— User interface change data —
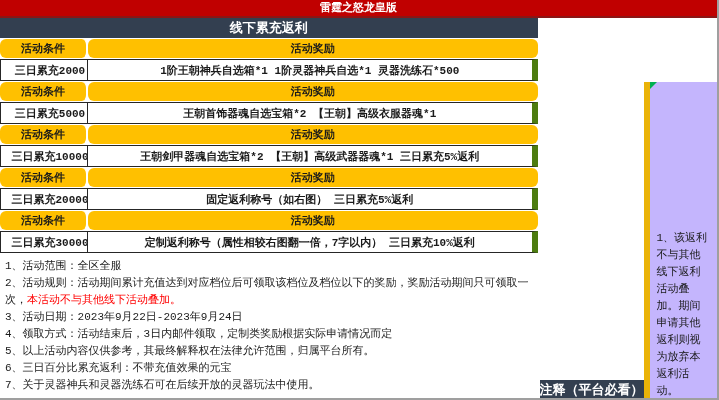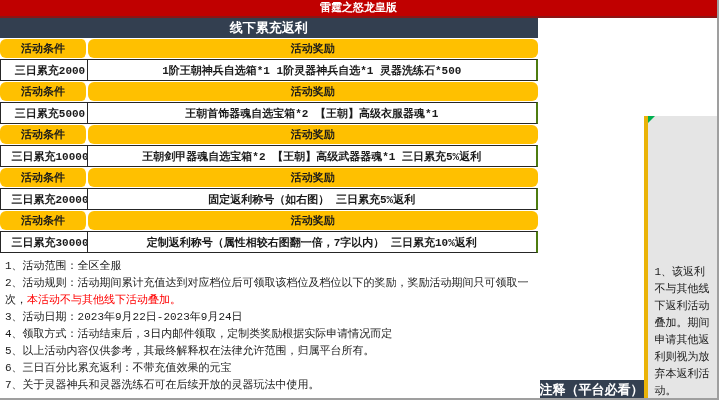"1阶王朝神兵自选箱*1 1阶灵器神兵自选*1 灵器洗练石*500" .row.white .c2 { border-right: 2px solid #4d7c0f -> 6px solid #4d7c0f }
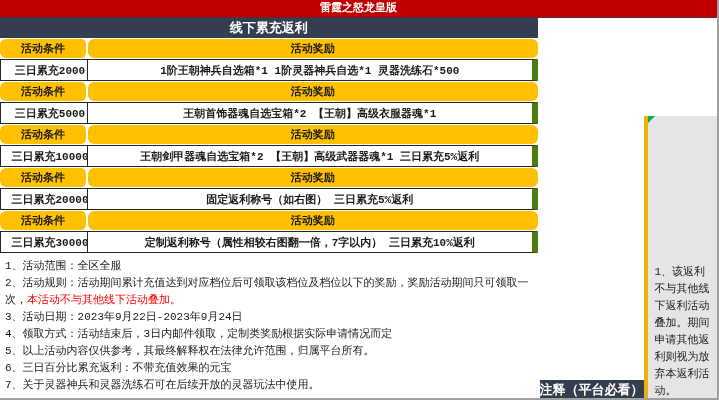"1、该返利不与其他线下返利活动叠加。期间申请其他返利则视为放弃本返利活动。" .right-body { background: #e5e5e5 -> #c4b5fd; border-left: 4px solid #eab308 -> 6px solid #eab308 }
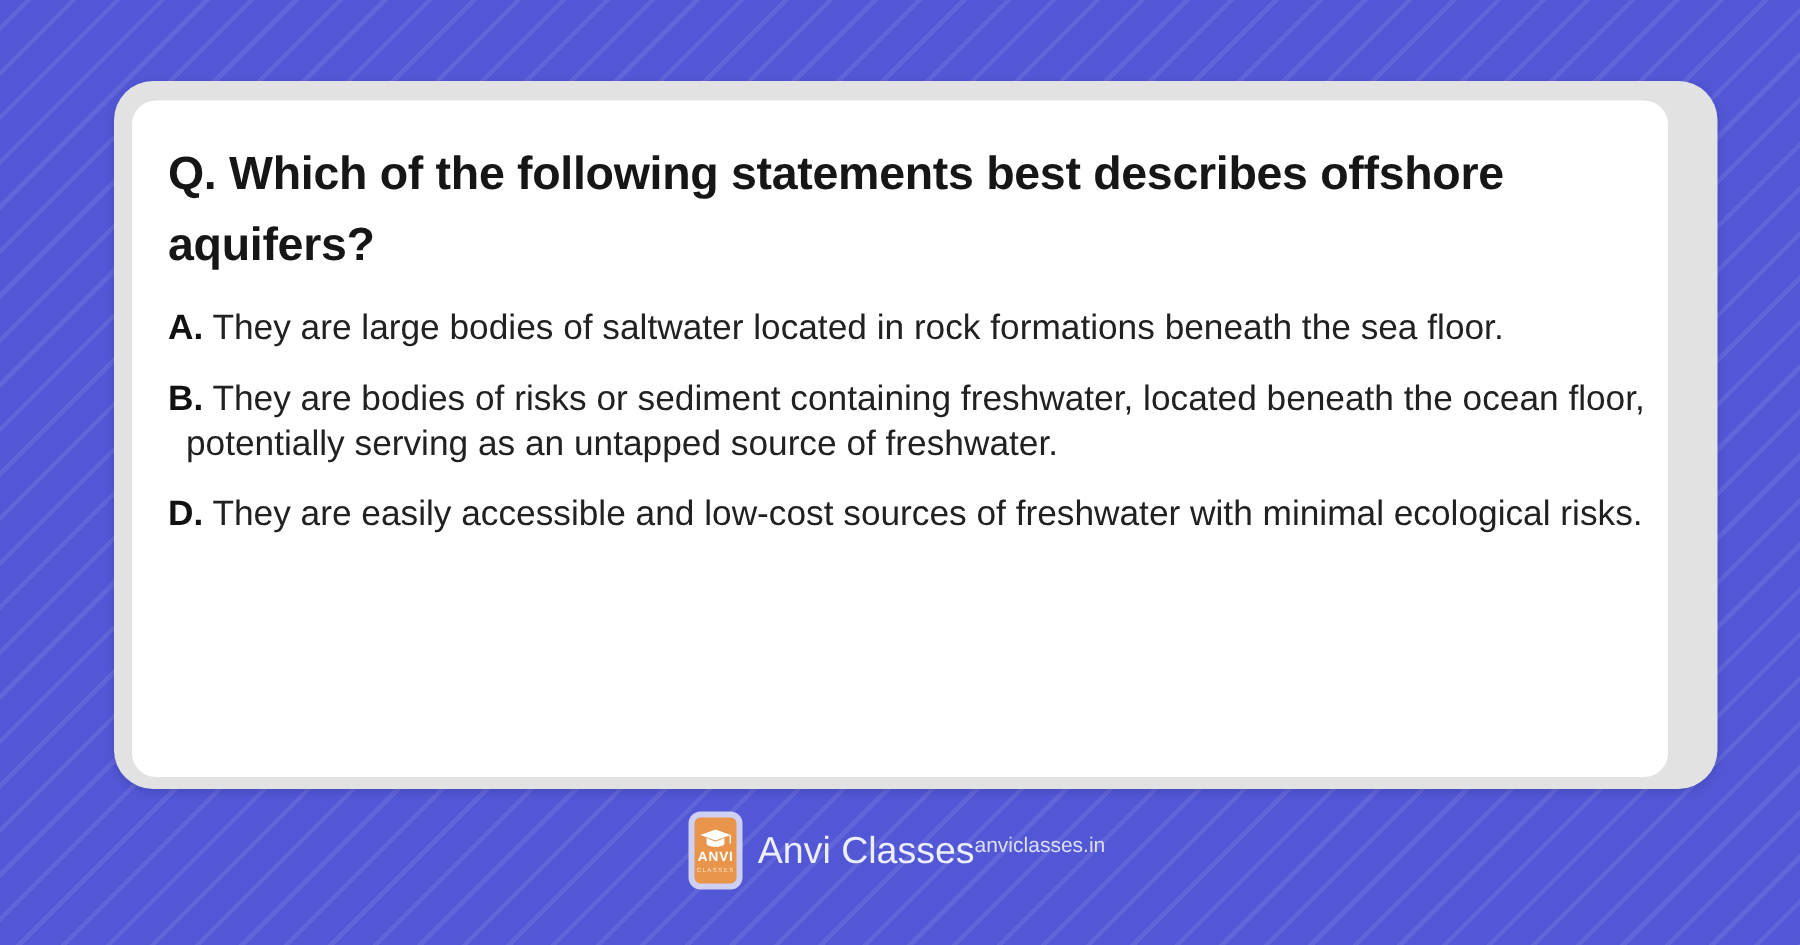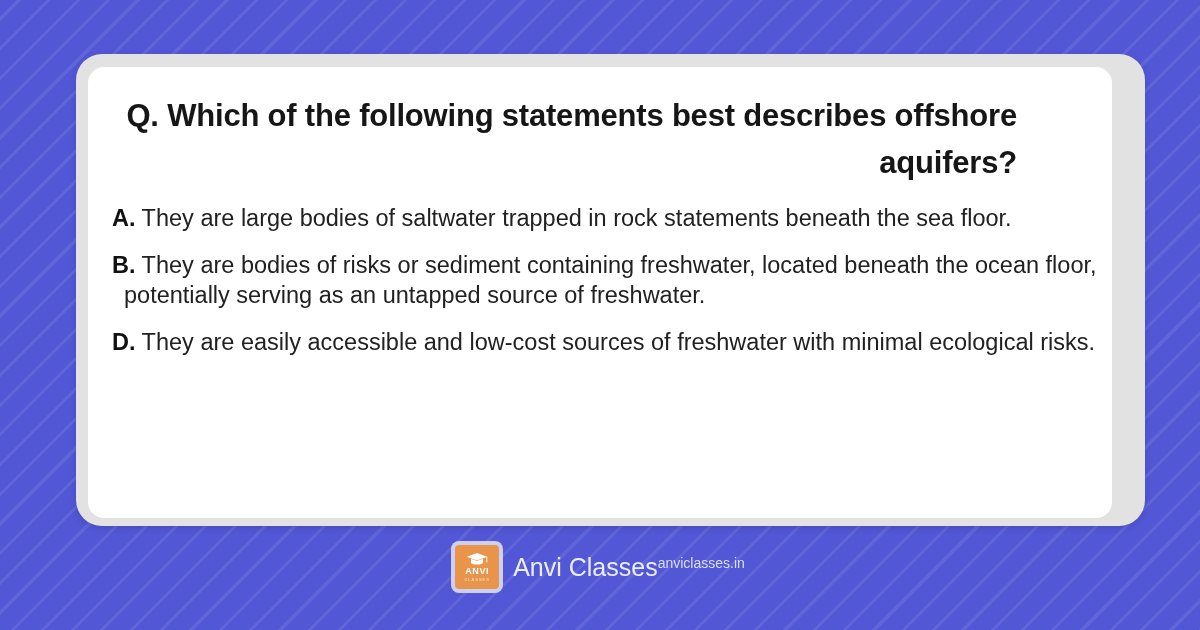"Q. Which of the following" #question { text-align: right -> none }
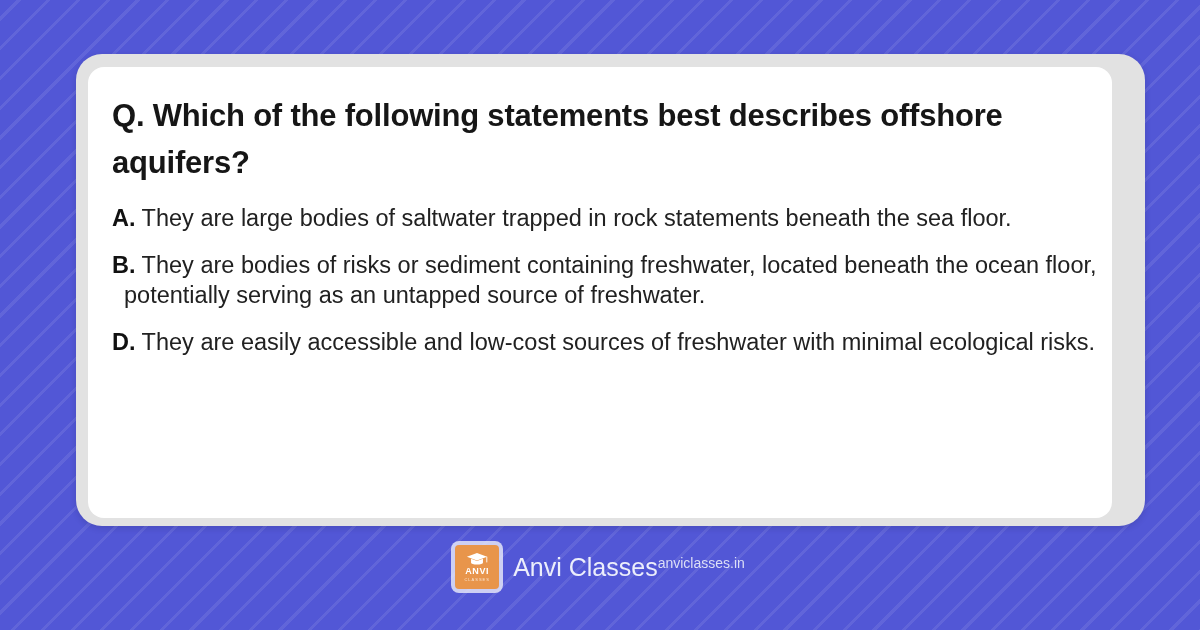"They are large bodies of" span { text: trapped in rock statements -> located in rock formations }
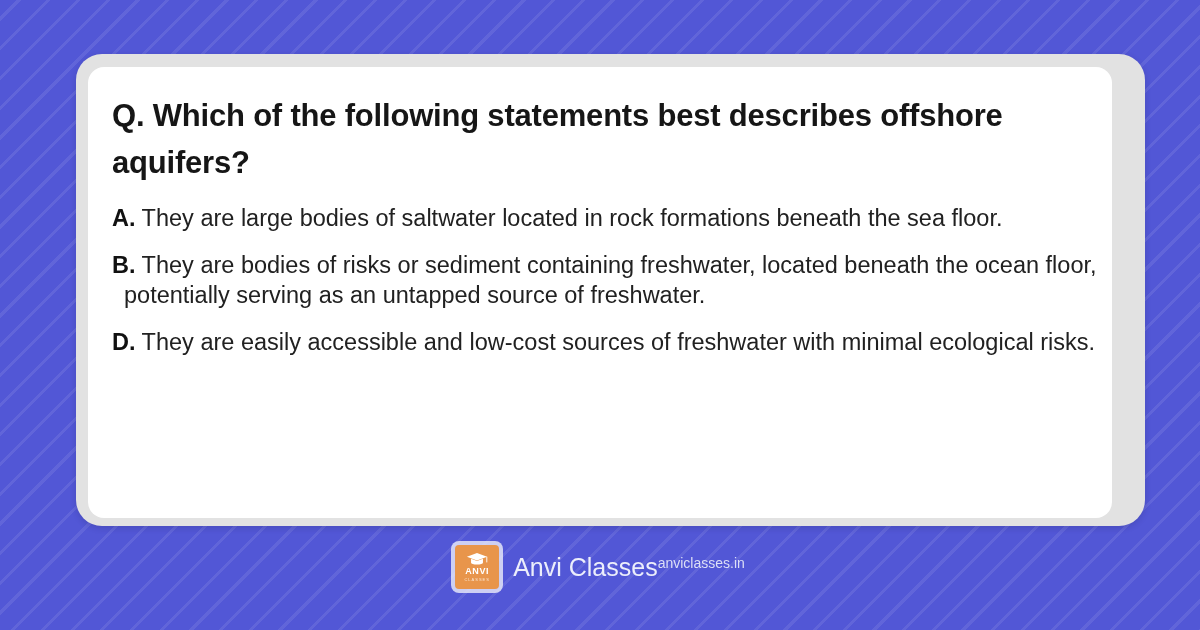"ANVI" #logo-tile { width: 44px -> 28px }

— ACTIVITY —
Repeat each record exactly, with the pictures left out.

— ANSWER TO THIS PROBLEM —
"1阶王朝神兵自选箱*1 1阶灵器神兵自选*1 灵器洗练石*500" .row.white .c2 { border-right: 2px solid #4d7c0f -> 6px solid #4d7c0f }
"1、该返利不与其他线下返利活动叠加。期间申请其他返利则视为放弃本返利活动。" .right-body { background: #e5e5e5 -> #c4b5fd; border-left: 4px solid #eab308 -> 6px solid #eab308 }
"Q. Which of the following" #question { text-align: right -> none }
"They are large bodies of" span { text: trapped in rock statements -> located in rock formations }
"ANVI" #logo-tile { width: 44px -> 28px }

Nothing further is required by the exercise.